Task objective —
Exact reproduction required: the lines below from the line with "border-radius: 6px ->" to the line with "padding: 3px 4px", both ends included, and no others.

Exercise material —

■ ■ ■ ■ ■

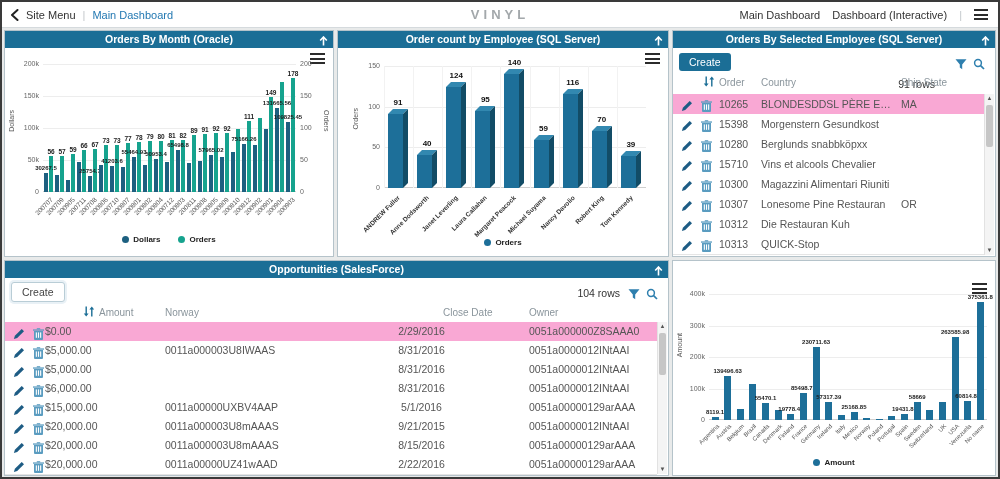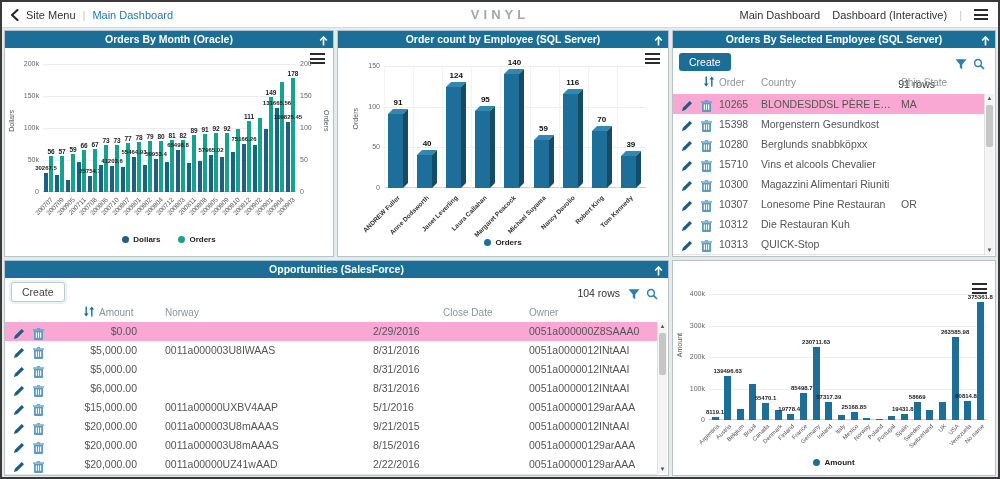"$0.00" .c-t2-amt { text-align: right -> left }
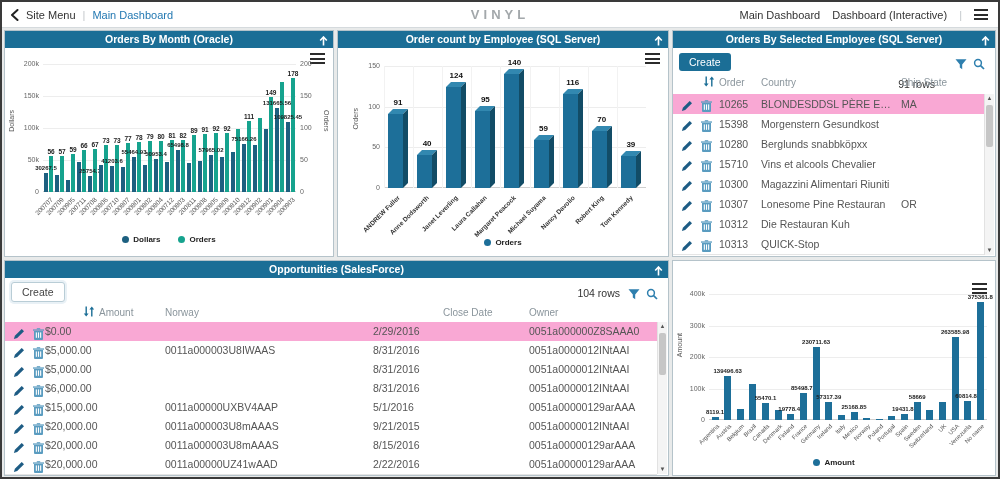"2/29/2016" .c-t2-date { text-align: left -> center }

■ ■ ■ ■ ■

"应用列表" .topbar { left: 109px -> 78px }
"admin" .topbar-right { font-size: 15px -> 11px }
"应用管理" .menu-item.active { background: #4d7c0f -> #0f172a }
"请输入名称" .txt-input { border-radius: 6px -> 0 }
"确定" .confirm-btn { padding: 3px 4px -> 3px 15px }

■ ■ ■ ■ ■

Answer to the exercise —
"请输入名称" .txt-input { border-radius: 6px -> 0 }
"确定" .confirm-btn { padding: 3px 4px -> 3px 15px }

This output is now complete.